The quote from Pope Benedict shows us another generation that went through this – some 800 years ago, during the time of St Francis of Assisi.  One could say the same for Luther, or Wesley or Escriva, where they wanted a church that was more than a machine, more than a system, more than a programmed system. 

They needed a church that would be there, that would provide a care that would last a lifetime, that would nourish them spiritually, that would continually remind them of the presence of God, just as Webber’s young friend notes we need today ( that was 15 years ago) 

Those who complain about this generation being “snowflakes” forget their own tears, their own fragility, their own brokenness. They forget the need for Christ’s cleansing and healing of their lives, of the hope given by the comforting presence of the Holy Spirit, of the true fellowship where we cried with those who cried and rejoiced with those who rejoice.  

What St Paul tells the church is still true, we need to explore the incredible dimensions of God’s love for us, revealed in Christ. It is a love beyond comprehension, of love that we experience, a love that is without bounds.

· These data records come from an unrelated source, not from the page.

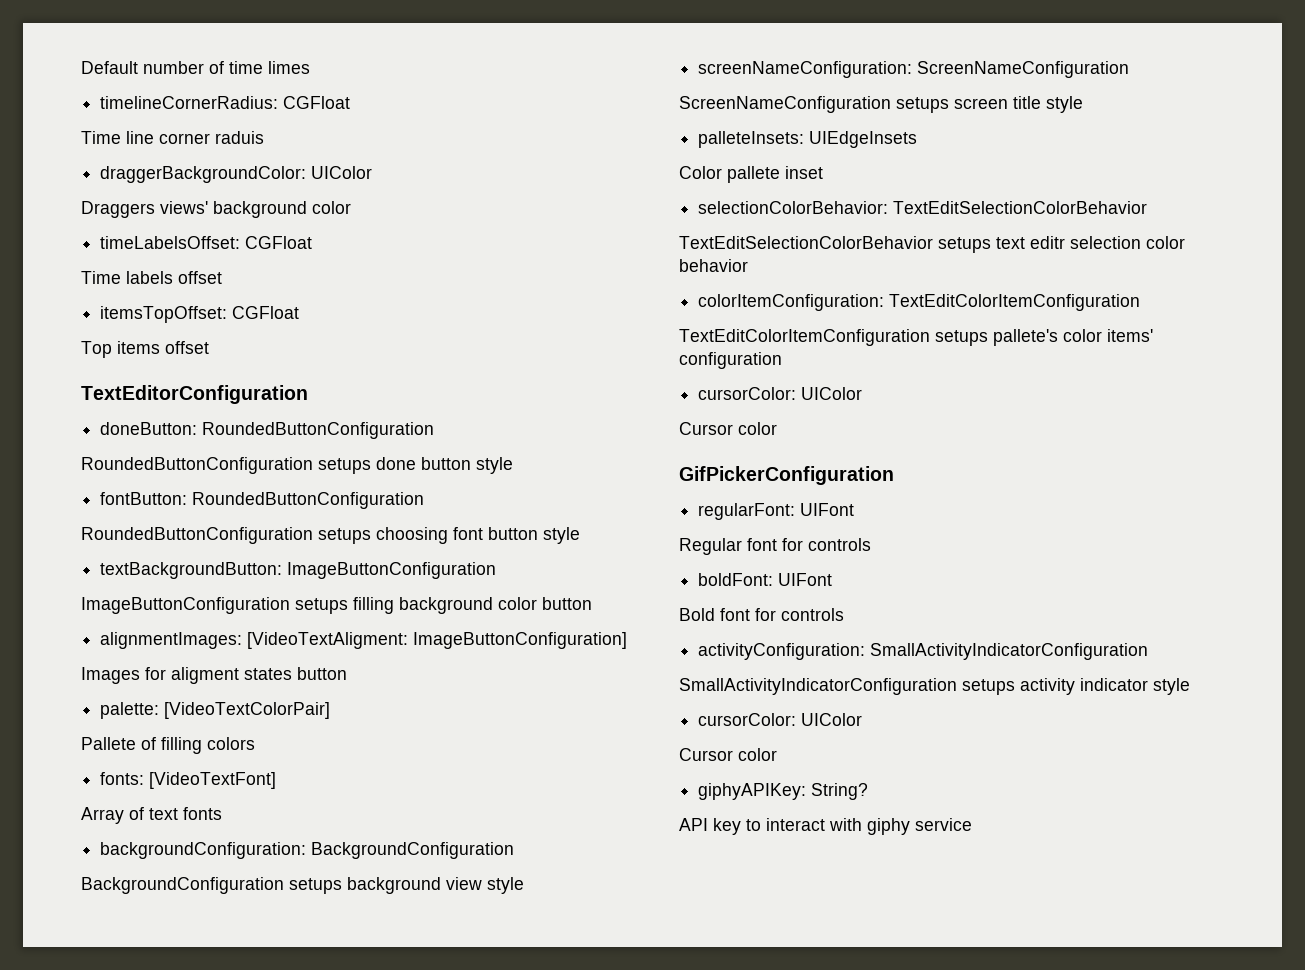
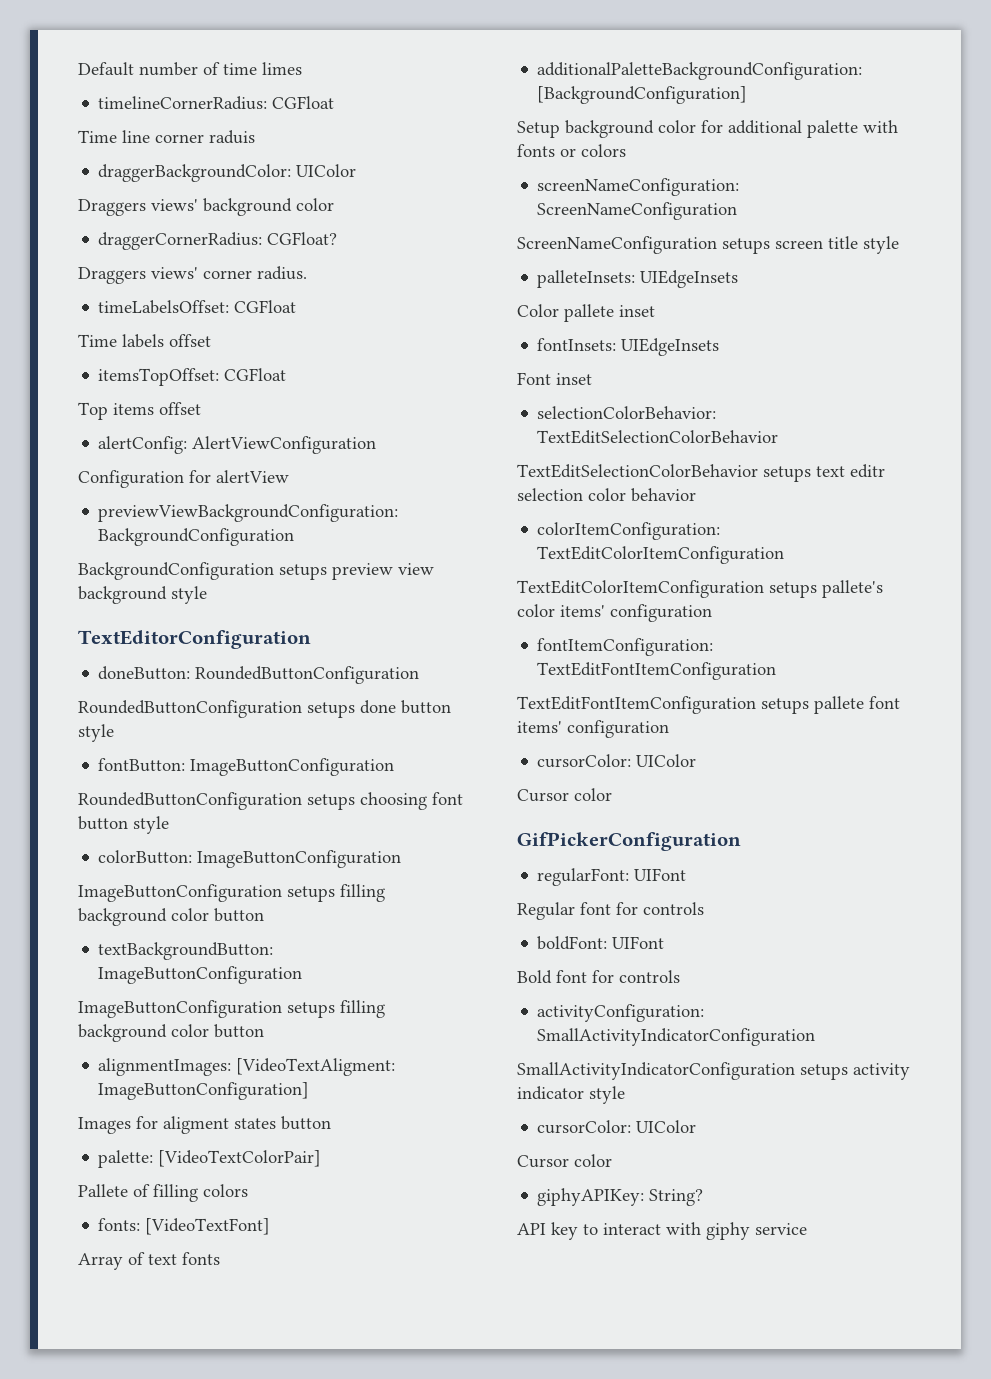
(351, 207) none -> [98,232,338,250] [78,266,307,284] // draggerCornerRadius: CGFloat? // Draggers views' corner radius.
(209, 347) none -> [98,436,377,454] [78,470,289,488] [98,504,399,522] [98,528,295,546] [78,562,434,580] [78,586,207,604] // alertConfig: AlertViewConfiguration // Configuration for alertView // previewViewBackgroundConfiguration: BackgroundConfiguration // BackgroundConfiguration setups preview view background style
[192,492,425,509] RoundedButtonConfiguration -> [190,758,395,776] ImageButtonConfiguration
(580, 535) none -> [98,850,402,868] [78,884,385,902] [78,908,264,926] // colorButton: ImageButtonConfiguration // ImageButtonConfiguration setups filling background color button
[100,842,515,859] [81,877,524,894] backgroundConfiguration: BackgroundConfiguration // BackgroundConfiguration setups background view style -> [537,62,863,80] [537,86,748,104] [517,120,898,138] [517,144,626,157] additionalPaletteBackgroundConfiguration: [BackgroundConfiguration] // Setup background color for additional palette with fonts or colors
(823, 172) none -> [537,338,720,356] [517,372,592,385] // fontInsets: UIEdgeInsets // Font inset
(782, 360) none -> [537,638,714,656] [537,662,777,680] [517,696,900,714] [517,720,669,738] // fontItemConfiguration: TextEditFontItemConfiguration // TextEditFontItemConfiguration setups pallete font items' configuration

A love that embraces millennials and baby-boomer, and even those lost folk in the middle, the GenX’ers like me.  As it did the generations before us.

It is a reformation, like Luther’s, like that of St Francis, like even the Charismatic renewal of the 60’s, that will well up from desperate need.

The church has the option – to shepherd it, or to mock it.  To provide the nurture and care we all truly need, or to ridicule those as weak, who simply are honest about it. 

I pray we hear God’s voice and call on those who follow to imitate us, as we imitate Christ!

May we all learn, in our brokenness, to cry out,“Lord, have mercy!” As we cry it out, together, I pray we all here His answer… “I am with you always, even until the end of time.”  Amen!

Webber, Robert E. The Divine Embrace: Recovering the Passionate Spiritual Life. Grand Rapids, MI: Baker Books, 2006. Print. Ancient-Future Series.

Ratzinger, Joseph. Co-Workers of the Truth: Meditations for Every Day of the Year. Ed. Irene Grassl. Trans. Mary Frances McCarthy and Lothar Krauth. San Francisco: Ignatius Press, 1992. Print.